Cosa usi per scattare le tue foto?
“Niente equipaggiamenti speciali o costosi, per il momento. Uso il mio iPhone, che basta e avanza, soprattutto per Instagram. Ma il prossimo passo sarà una Reflex, certamente”.
Sei uno student pilot, tra poco entrerai nell'industria dalla porta principale. E noi ti abbiamo incontrato su Instagram.
“Una cosa impensabile solo qualche anno fa. Penso che i social media siano utili per chi lavora ma soprattutto per chi non ha niente a che fare con gli elicotteri. I social media, penso in particolare a Instagram, permettono a tutti di entrare in un ambiente lontano dal loro senza uscire da casa. E l'industria degli elicotteri non fa eccezione: spesso le persone non hanno idea di cosa sia un aeromobile, per non parlare di quello che si può fare con queste macchine. Una foto parla più di mille parole, no?”.
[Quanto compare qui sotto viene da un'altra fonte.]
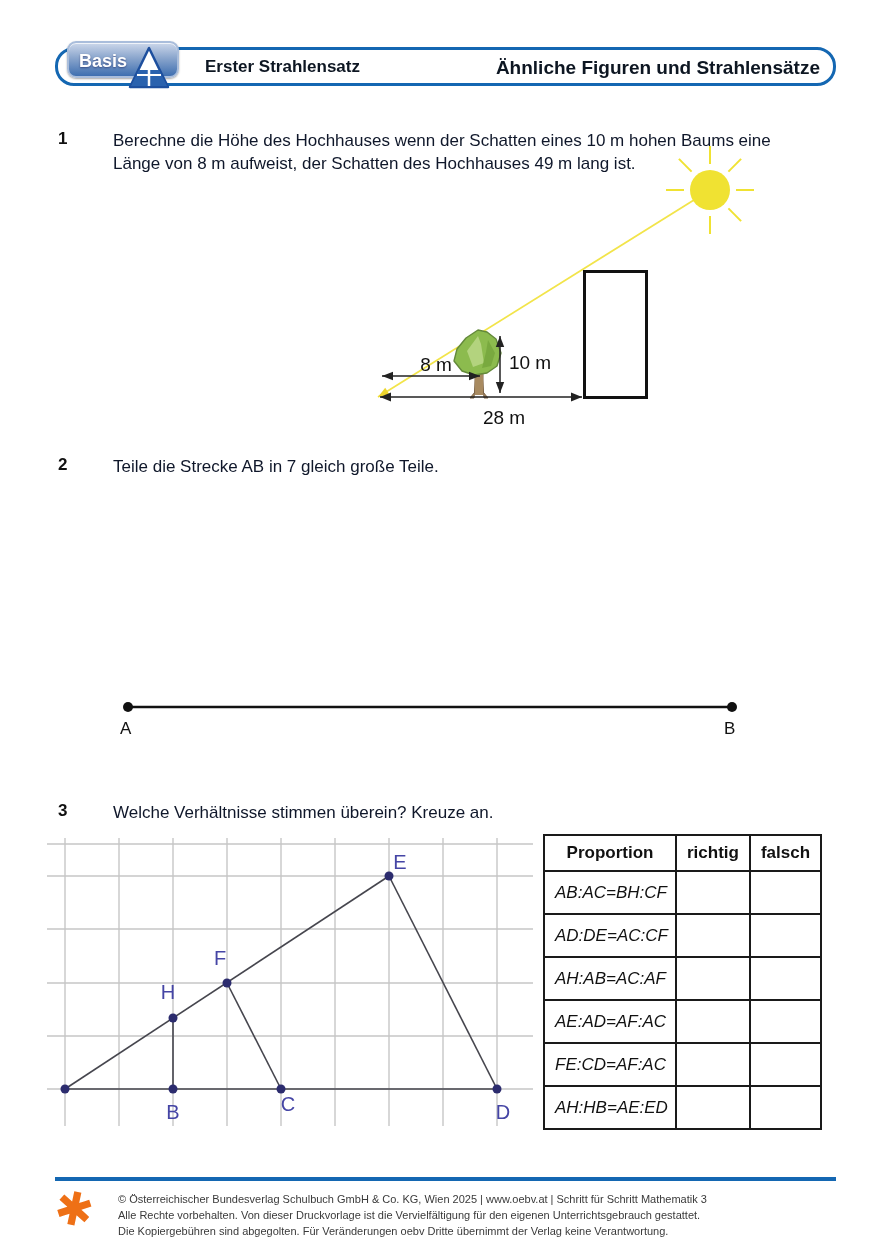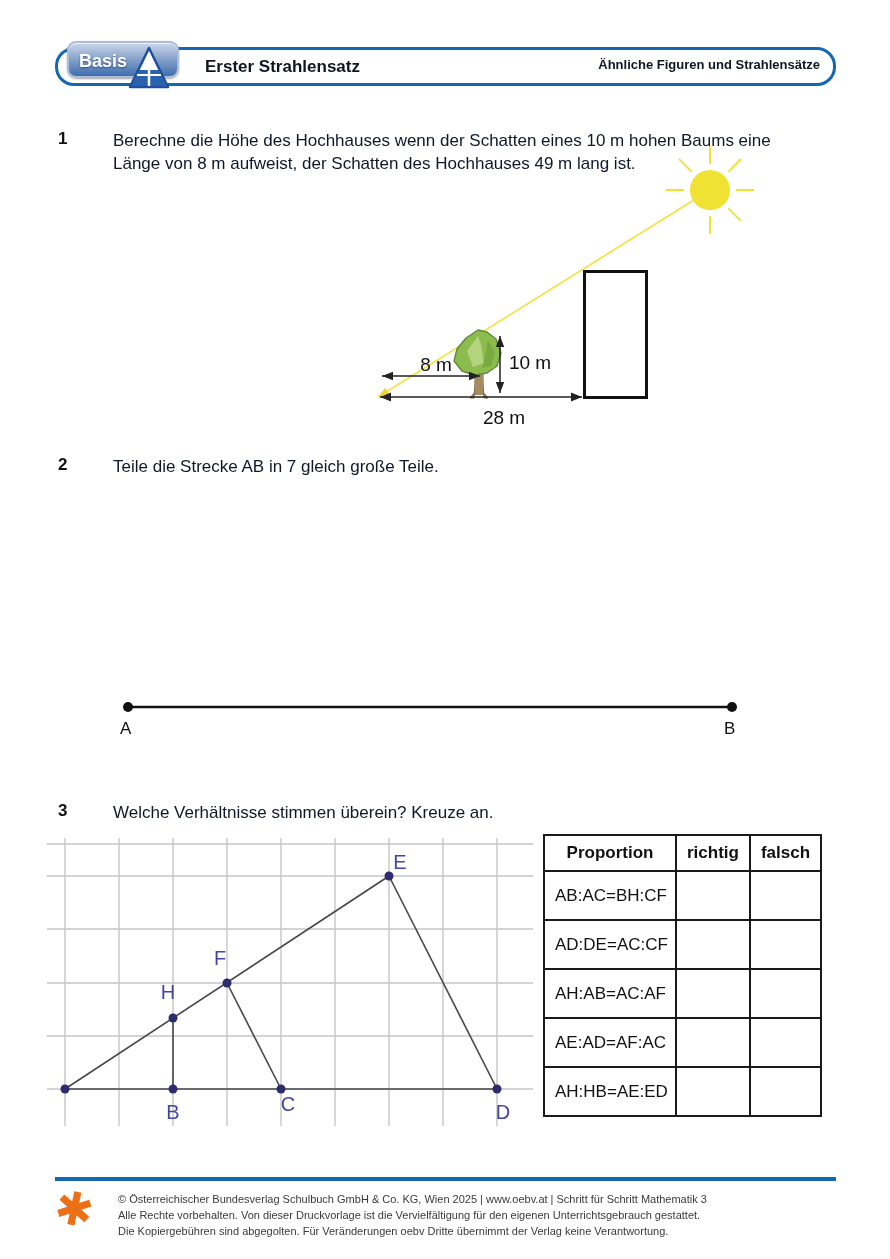--- a/index.html
+++ b/index.html
@@ -26,7 +26,7 @@
   }
   .badge-logo { position:absolute; right:5px; top:3px; }
   .header-title-left  { position:absolute; left:205px; top:57px; font-size:17px; font-weight:bold; color:#0d1622; }
-  .header-title-right { position:absolute; right:70px; top:57px; font-size:13px; font-weight:bold; color:#0d1622; }
+  .header-title-right { position:absolute; right:70px; top:57px; font-size:19px; font-weight:bold; color:#0d1622; }
   
   .ex-num  { position:absolute; font-size:17px; font-weight:bold; color:#111; }
   .ex-text { position:absolute; font-size:17px; line-height:23px; color:#0f172a;margin-left:28px; }

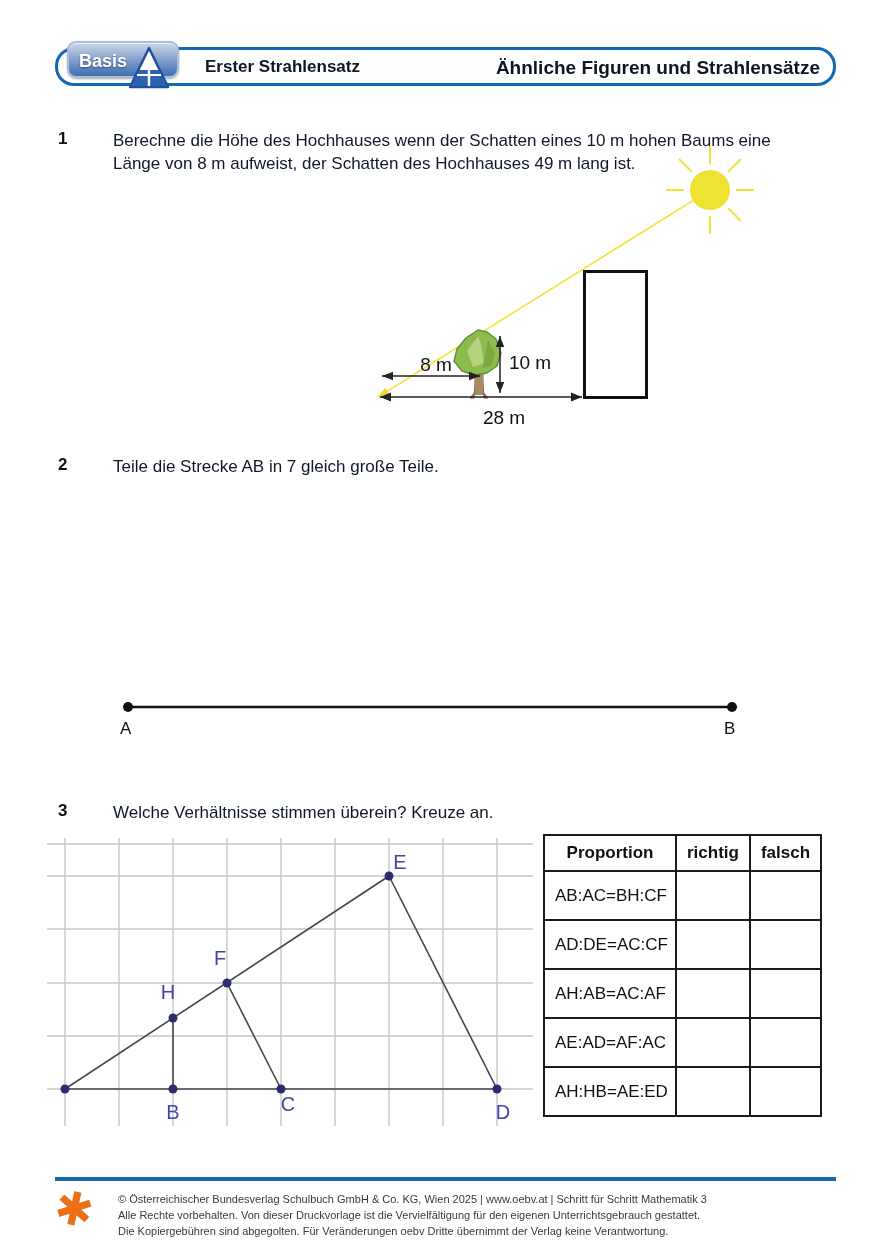--- a/index.html
+++ b/index.html
@@ -46,7 +46,7 @@
   }
   .prop-table th, .prop-table td { border:2px solid #1a1a1a; }
   .prop-table th { height:36px; font-weight:bold; text-align:center; padding:0 10px; }
-  .prop-table td { height:49px; }
+  .prop-table td { height:43px;font-style:italic; }
   .prop-table td.prop { width:132px; padding-left:10px; text-align:left; }
   .prop-table th.prop-h { width:132px; }
   .prop-table .chk-r { width:67px; }

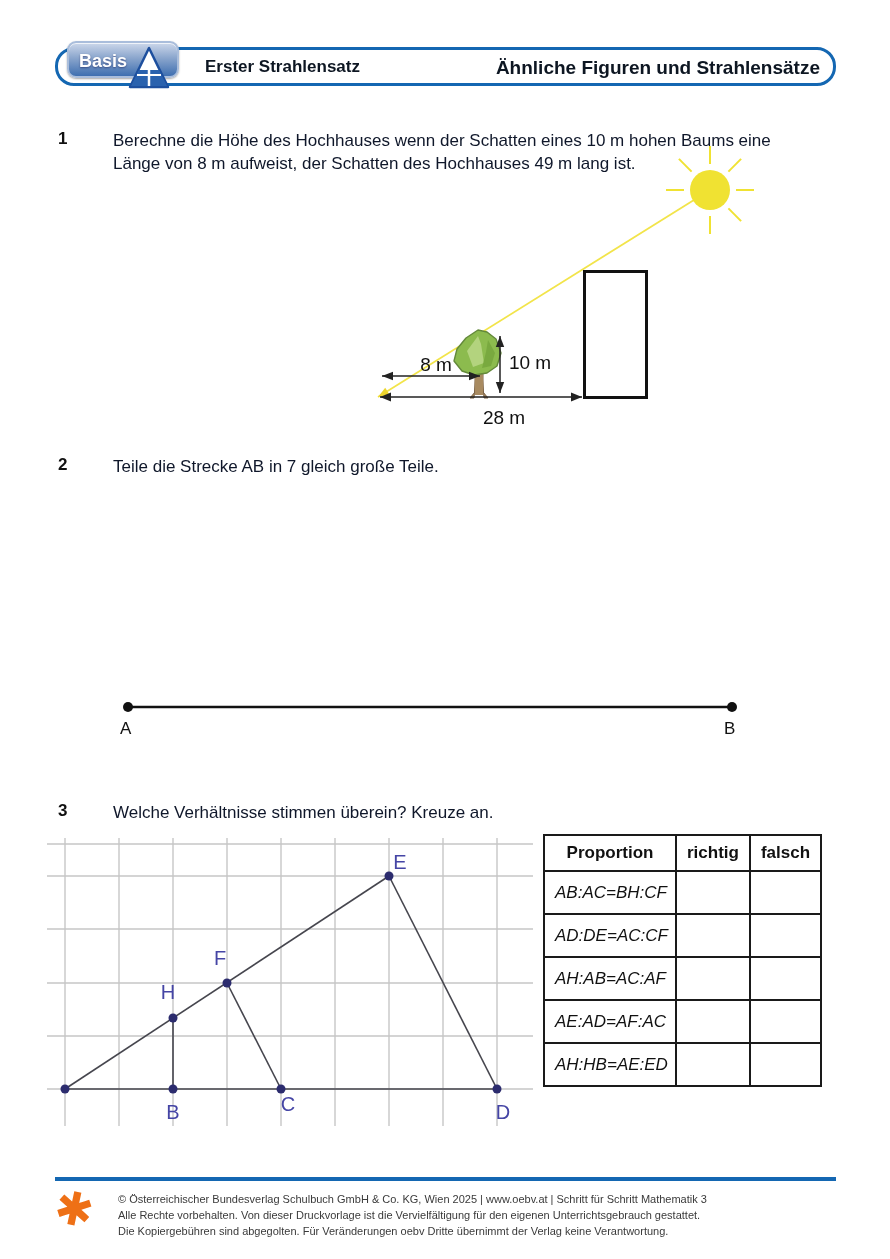--- a/index.html
+++ b/index.html
@@ -228,6 +228,11 @@
       <td class="chk-f"></td>
     </tr>
     <tr>
+      <td class="prop">FE:CD=AF:AC</td>
+      <td class="chk-r"></td>
+      <td class="chk-f"></td>
+    </tr>
+    <tr>
       <td class="prop">AH:HB=AE:ED</td>
       <td class="chk-r"></td>
       <td class="chk-f"></td>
Spesso i piloti di elicotteri sono identificati come persone ricche e spensierate. È davvero così?
“In effetti molte persone la pensano così. È la concezione che ha il pubblico in generale nei confronti di chi lavora nell'industria aerospaziale, ma è solo uno stereotipo. Pilotare un elicottero ti porta in posti meravigliosi, godi di punti di vista esclusivi per chiunque altro, certo. Ma c'è una grossa componente di rischio che non va dimenticata: per garantire la sicurezza bisogna essere sempre preparati e prestare attenzione costantemente senza mai abbassare la guardia. Non è così facile essere spensierati e orientati al lusso quando bisogna fare in modo che le cose non si mettano male”.
Rio o Las Vegas?
Difficile scegliere, sono entrambe città sensazionali sotto diversi punti di vista. A Rio ci sono spiagge e montagne uniche, uno dei posti al mondo dove chiunque vorrebbe volare. A Las Vegas è come vivere ogni giorno in una città diversa. C'è il deserto, l'estate è infernale, l'inverno è rigido e nevica sulle montagne. La notte, poi, te la puoi scordare. A Las Vegas non esiste”.